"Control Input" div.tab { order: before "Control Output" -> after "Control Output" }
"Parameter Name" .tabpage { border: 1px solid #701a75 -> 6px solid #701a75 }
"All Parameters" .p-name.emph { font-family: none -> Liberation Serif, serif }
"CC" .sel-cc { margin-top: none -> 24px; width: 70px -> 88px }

════════

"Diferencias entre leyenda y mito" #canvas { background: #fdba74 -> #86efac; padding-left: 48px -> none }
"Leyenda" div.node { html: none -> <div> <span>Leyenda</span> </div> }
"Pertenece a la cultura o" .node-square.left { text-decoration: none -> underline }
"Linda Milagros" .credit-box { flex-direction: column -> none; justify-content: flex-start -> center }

════════

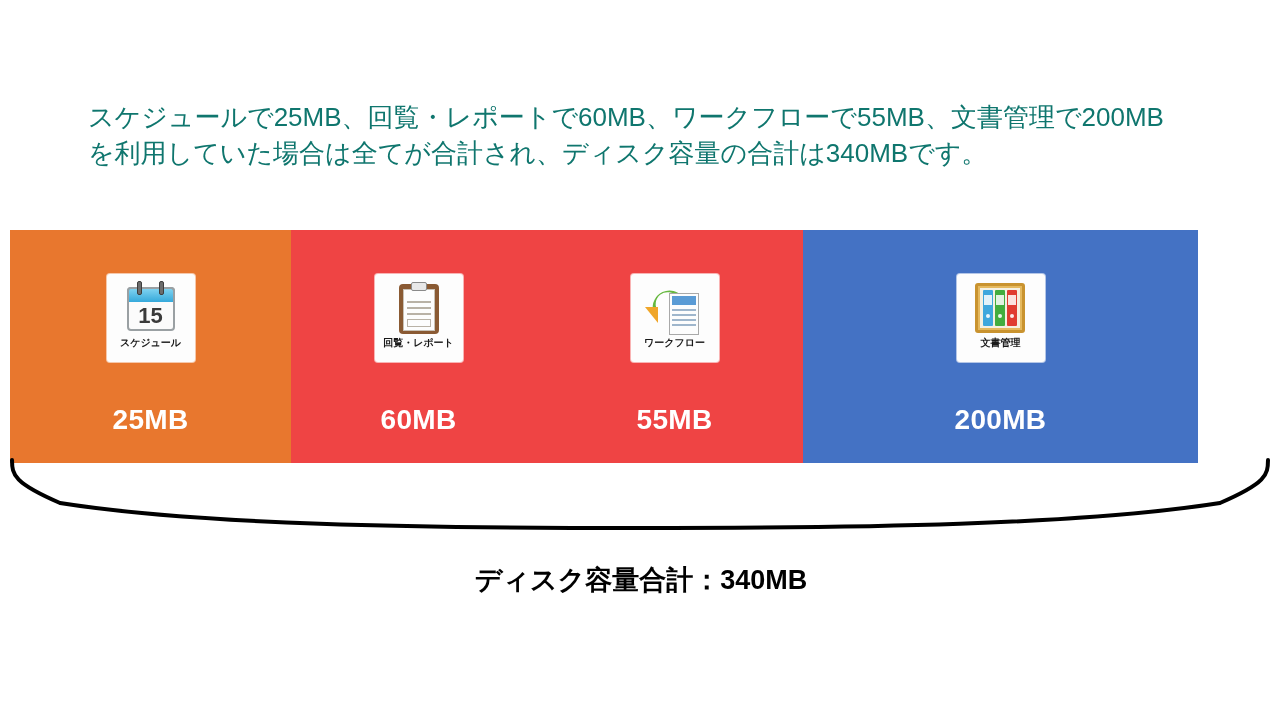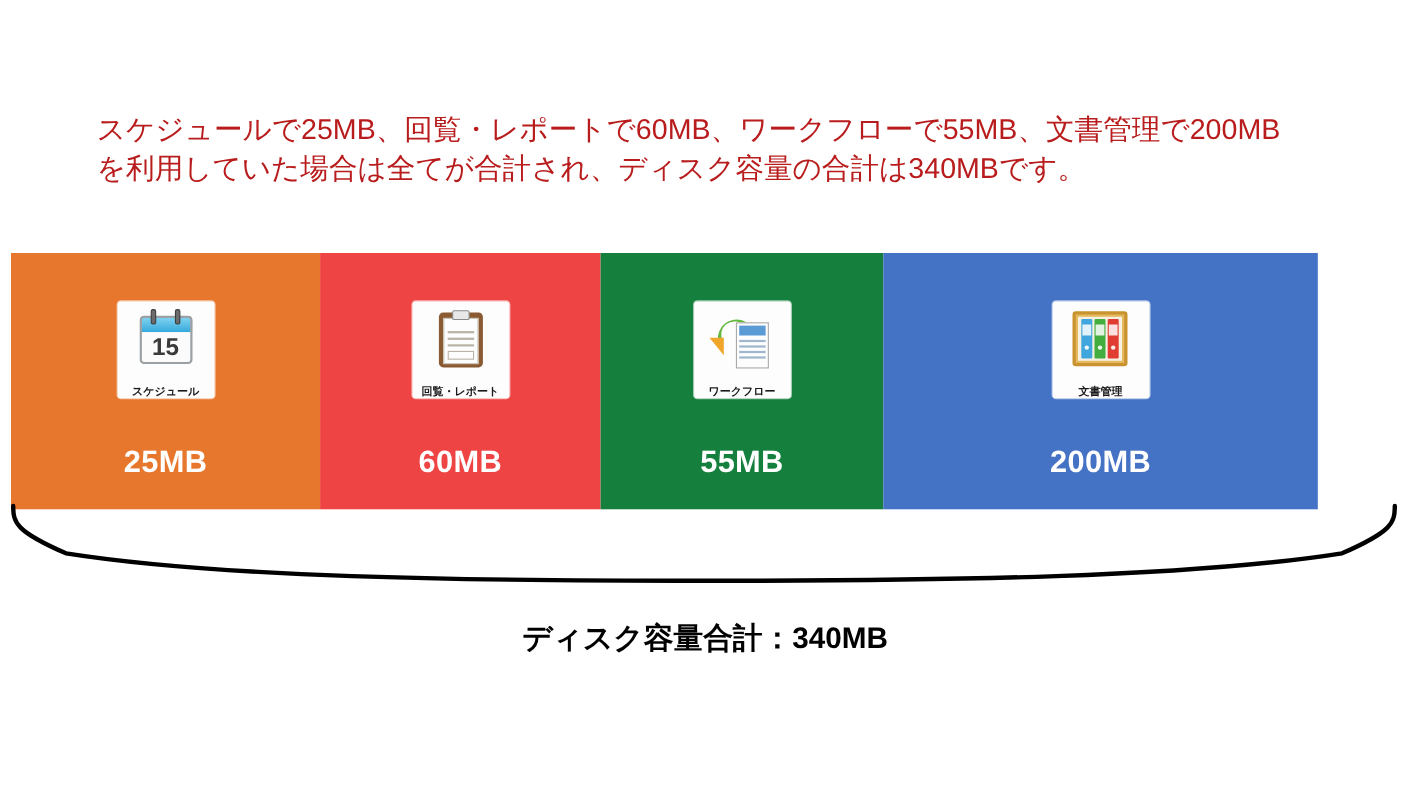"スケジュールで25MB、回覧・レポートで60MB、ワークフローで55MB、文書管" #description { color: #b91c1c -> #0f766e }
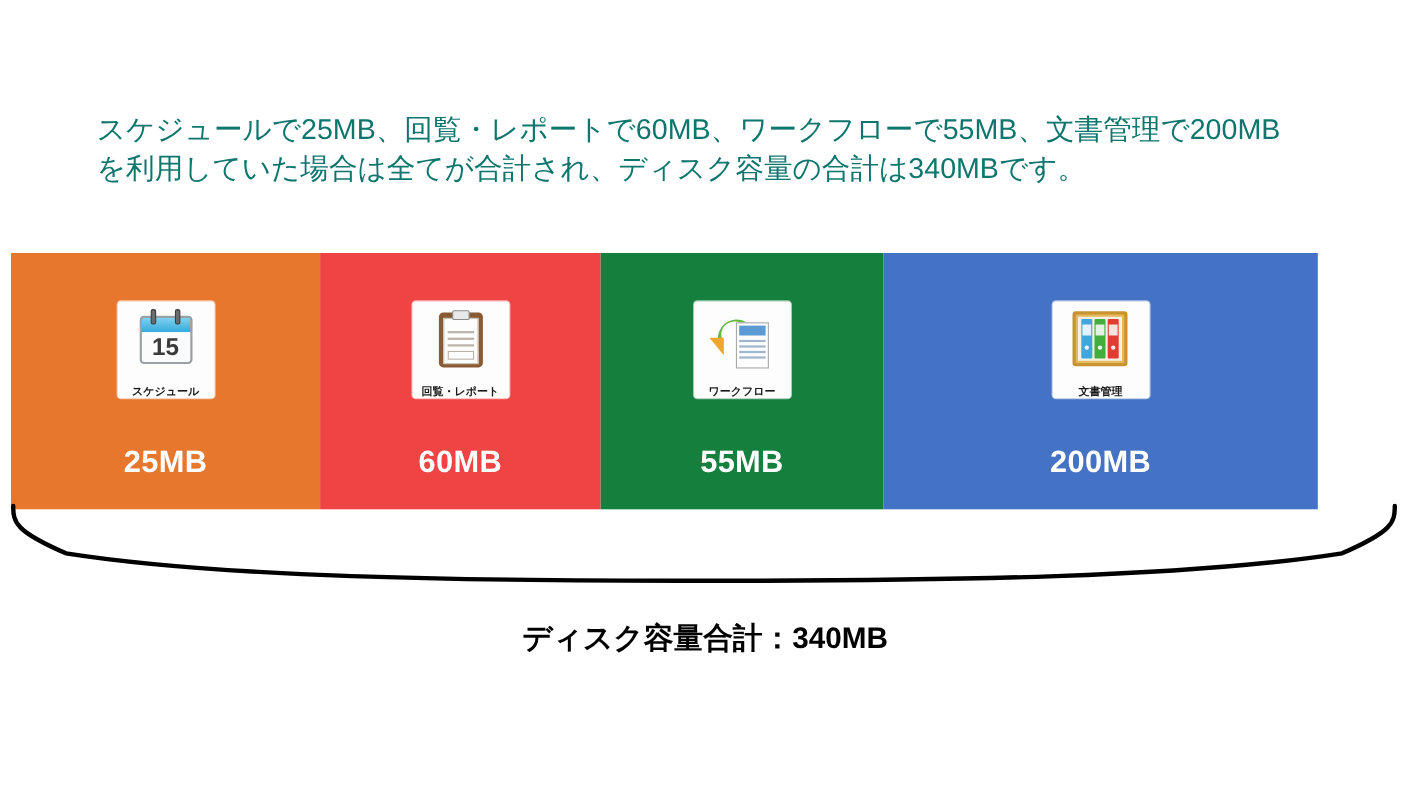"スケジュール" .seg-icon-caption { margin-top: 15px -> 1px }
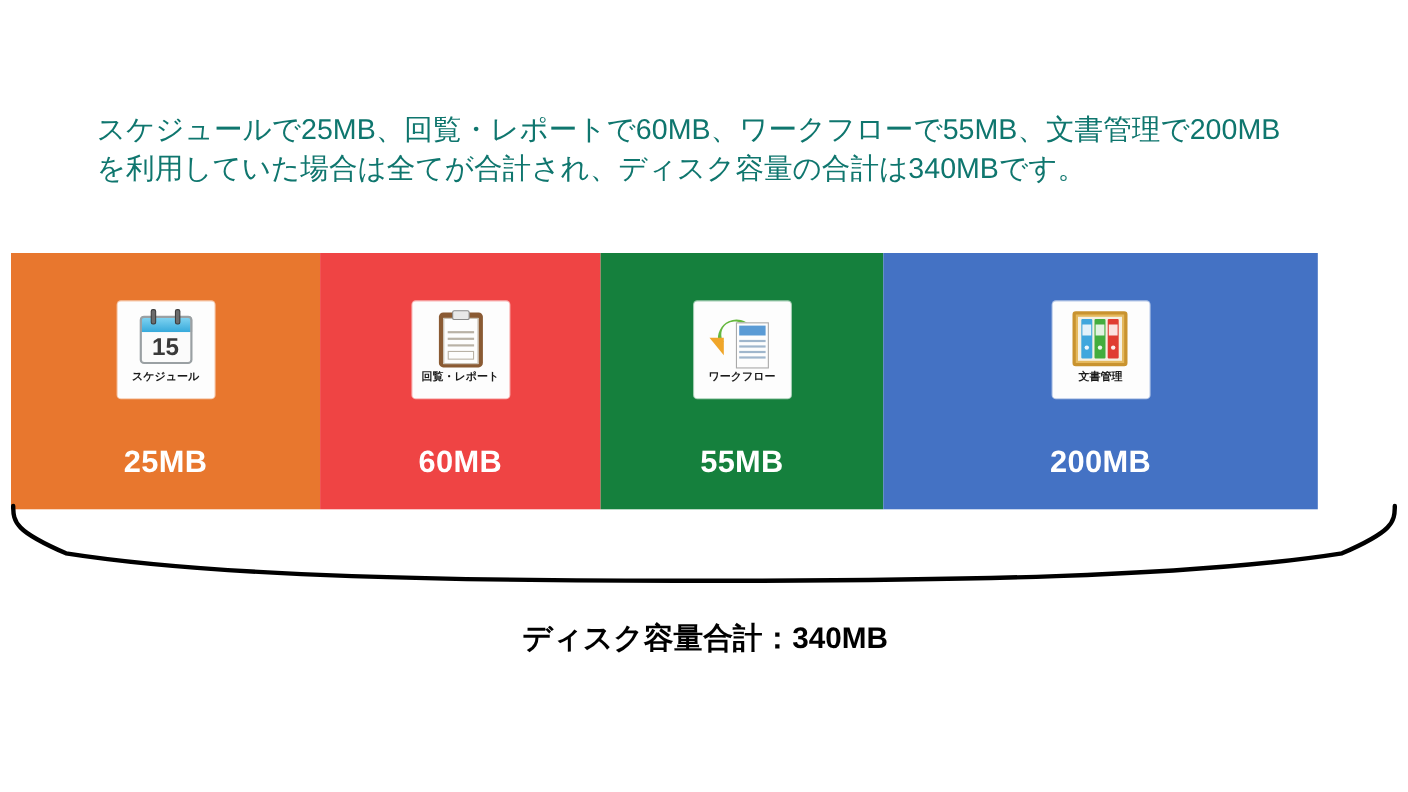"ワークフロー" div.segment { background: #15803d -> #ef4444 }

════════

ACTIVITY — In the material above, transcribe exactly the lines beginning at the one with "font-family: none ->" and ending at the one with "margin-top: none ->", both included.

SOLVED PROBLEM —
"All Parameters" .p-name.emph { font-family: none -> Liberation Serif, serif }
"CC" .sel-cc { margin-top: none -> 24px; width: 70px -> 88px }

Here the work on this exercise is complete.